"Джек Шэфер. Пятый (вестерн)" - читать интересную книгу автора

находился у него в голове.
Я говорил: прошло два дня - и я понял это. И еще - я стал понимать его
ночи.
В ту первую ночь, где-то с наступлением темноты, когда я размышлял -
ложиться поверх или внутри спальника, я услыхал, как в хижине завозились.
Он задул лампу и вышел на порог, шагнул наружу и сел у входа. Луна, почти
круглая, начинала выглядывать из-за обнажения скалы, но и он, и скалы, и
хижины были в тени - мне не было видно, чем он занят. Я смотрел и слушал.

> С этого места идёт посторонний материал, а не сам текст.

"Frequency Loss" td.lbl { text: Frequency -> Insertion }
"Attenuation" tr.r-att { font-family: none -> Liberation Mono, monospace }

Ни звука, ни движения. Он просто сидел там. Наконец я задремал. А когда
через несколько часов проснулся, он все еще был там. Луна теперь стояла
высоко, и его было ясно видно. Он просто сидел там, глядя в сторону этого
старого дерева. Я снова задремал, а когда проснулся через некоторое время,
- быть может, разбуженный ощущением движения, он, дотягиваясь, готовился
уйти в хижину.
На другую ночь, после целого дня наблюдений, я был уверен - он повторит
распорядок. Но нет. Лампа все горела, он продолжал читать. Я лежал
неподвижно, время шло, и вот лампа погасла, а он вышел к порогу и сел у
входа. Я поглядел на часы: что-то после девяти, примерно на час позже, чем
в предыдущую ночь. Я долго лежал без сна, прежде чем смог найти разумный
ответ.
Следующей ночью, после двухдневных наблюдений, я уже знал, что прав. Скоро
он задует лампу и после десяти займет позицию у входа. Так он и сделал.
Луна, теперь почти совсем круглая, выглядывала сзади, из-за скалы, посылая
мягкое сияние вниз, вдоль склона, в сторону дерева.

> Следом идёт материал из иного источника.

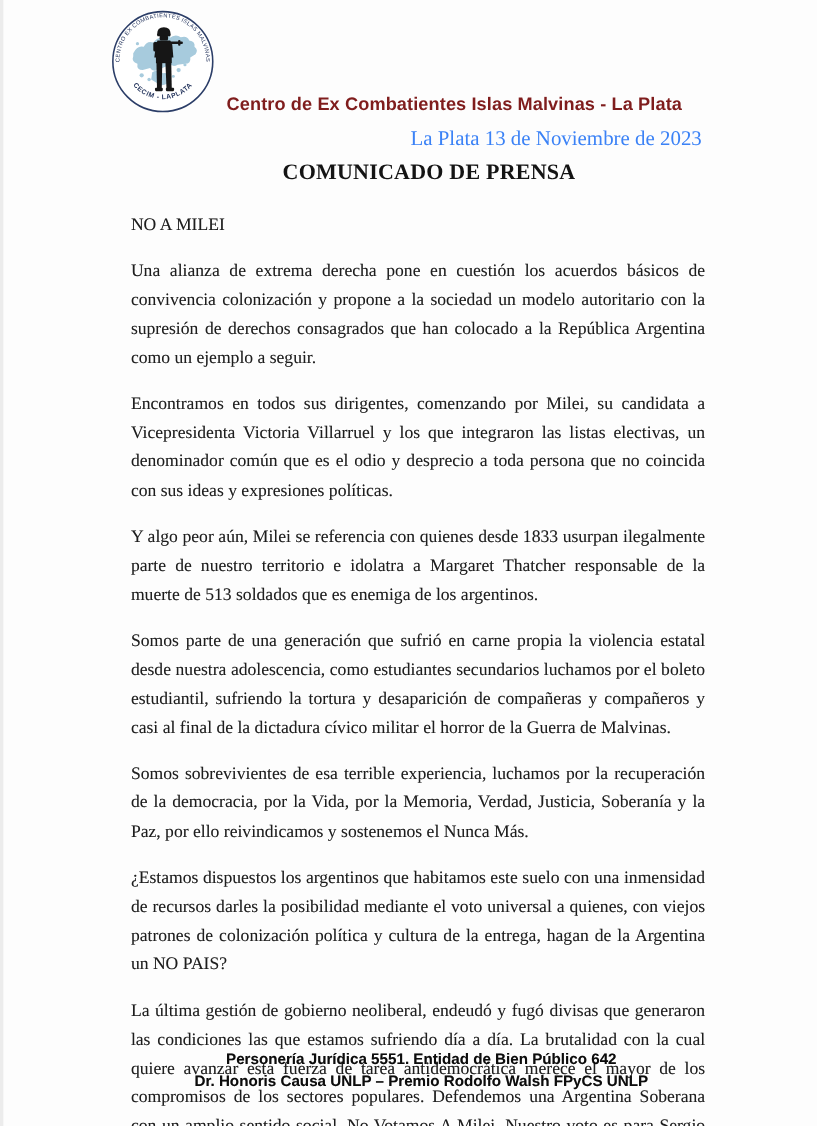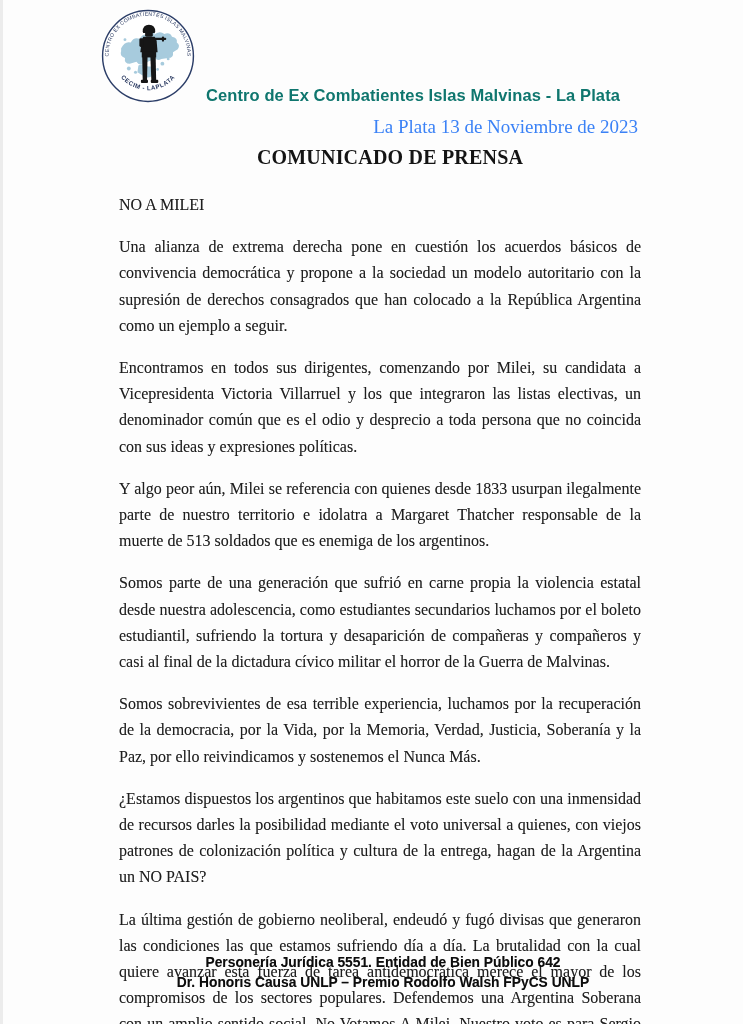"Centro de Ex Combatientes Islas" .org-title { color: #0f766e -> #7f1d1d }
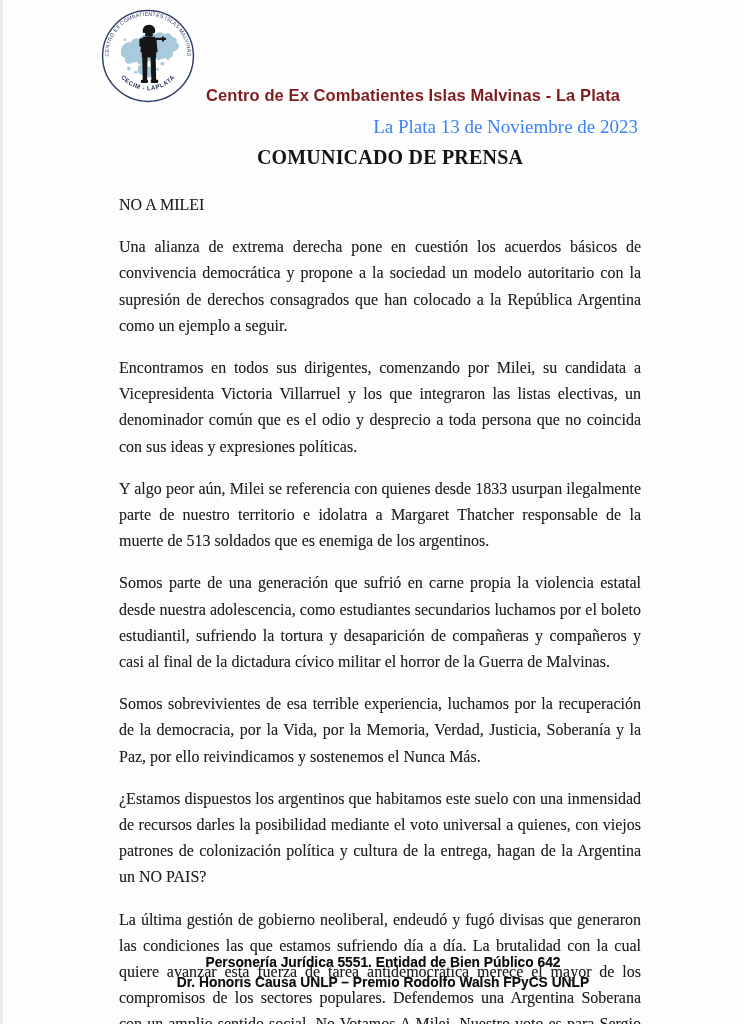"Una alianza de extrema derecha" p { text: democrática -> colonización }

Все это время он уделял мне не больше внимания, чем своим старым коровам -
а значит, насколько было заметно, всего один беглый взгляд поутру да
ввечеру - убедиться, живы ли они. Полное безразличие. Впечатление было
такое, словно здесь дюжина таких, как я, люди всякого звания толпятся по
соседству, а он по-прежнему одинок, идет своим путем, следуя своему
распорядку, нерушимо упрятанный в глубь собственного бытия. Мне было не
выдумать, как прорваться к нему внутрь или как заставить его выйти наружу.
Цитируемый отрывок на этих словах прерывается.